特に腰が悪い桃子さんが毎日湿布を貼るシーン。思うように湿布が貼れない、というのはお一人様あるあるでとても切ない生活のワンシーンでありながら本作においては神々しい儀式のごとし。(撮影は『万引き家族』などでお馴染の近藤龍人)最近忘れっぽくなったとぼやく桃子さんですが、生命力が感じられるこの映画屈指の力強いカットです。

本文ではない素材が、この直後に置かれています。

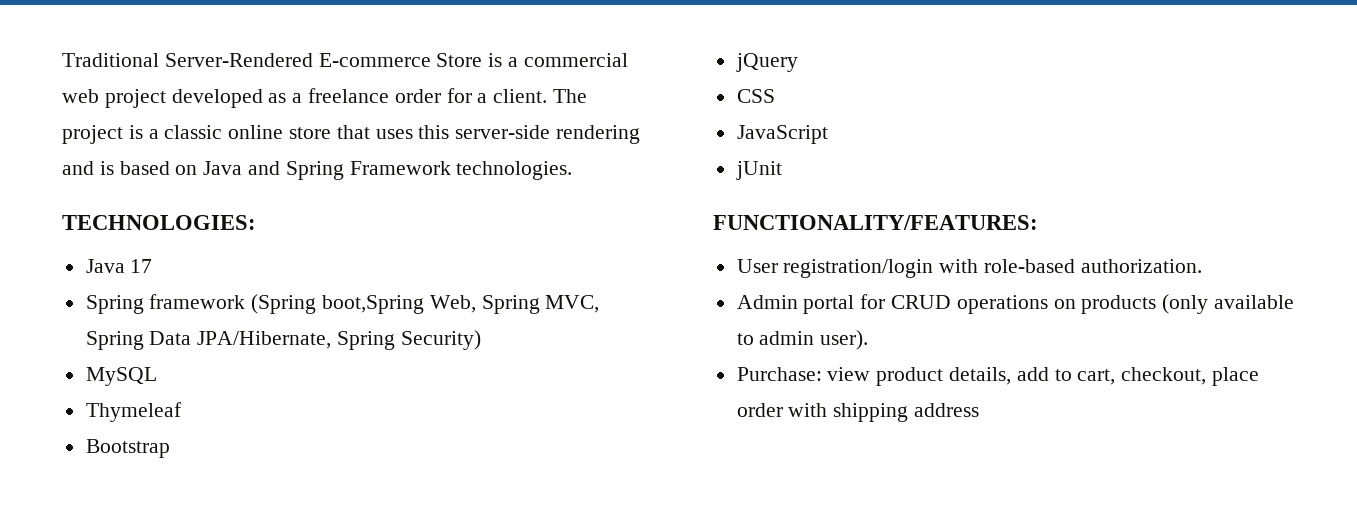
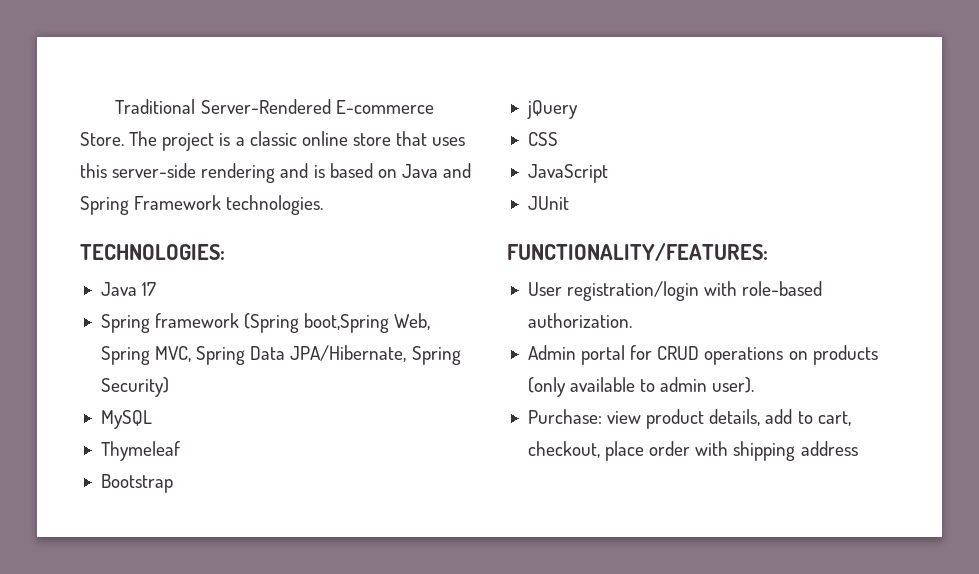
- Traditional Server-Rendered E-commerce Store is a commercial web project developed as a freelance order for a client.
+ Traditional Server-Rendered E-commerce Store.
- jUnit
+ JUnit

時にはオレオレ詐欺まがいの電話があったり、たまに娘が孫を連れてやってきたと思ったらお金の無心だったりで、高齢の親を持つ身だと自分の親を桃子さんに重ねてしまい胸がチクリとなることもあるのですが・・・
そして寂しさたちの登場に若かった頃を思い返すようにもなった桃子さん。頼るあてもなく上京したこと、なまりが抜けずに恥ずかしかったこと、やっと友達が出来たこと、夫となる周造との出会い、結婚してからの日々。手に入れた現実はささやかながらも幸せに溢れていた。「あー、これからずっと一人ぼっちか」と思いつつ、一方で自分がなぜ故郷を飛び出したか、自分がどんな女性になりたかったのか、と忘れていた記憶も取り戻していきます。
そう、この映画は一人ぼっちになった桃子さんの気付きの物語。そりゃあ桃子さんは典型的な“孤独なお一人さま老人”です。子供たちは親を離れ、夫もいなくなったけれど、煩わしさからは解放です。寂しい時は想い出が桃子さんを支えるし、頭の中でチャチャをいれてくる寂しさたちだって一緒です。桃子さんは一人になったからこそ気付いてしまったのです、「一人って、自由なのかも。」と。
『おらおらでひとりいぐも』は、私は一人ぼっちで寂しく生きる、ではなく“私は私らしく生きていく”ということ。どうせ死ぬ時は一人な人生、一人だからこそ出来ることもある。年を取ると図太くなってなのか生き易さを感じることもあるし、いろんな価値観があってそれを世間が受け入れるようになってきた今、一人であることはもっと歓迎されても良いのだー!と。そう思わせてくれる桃子さんを田中裕子さんが演じたことが何と言ってもこの映画の最大のチャームポイントなのでした。
老化は辛いけど、年を重ねることは悪くなーーい。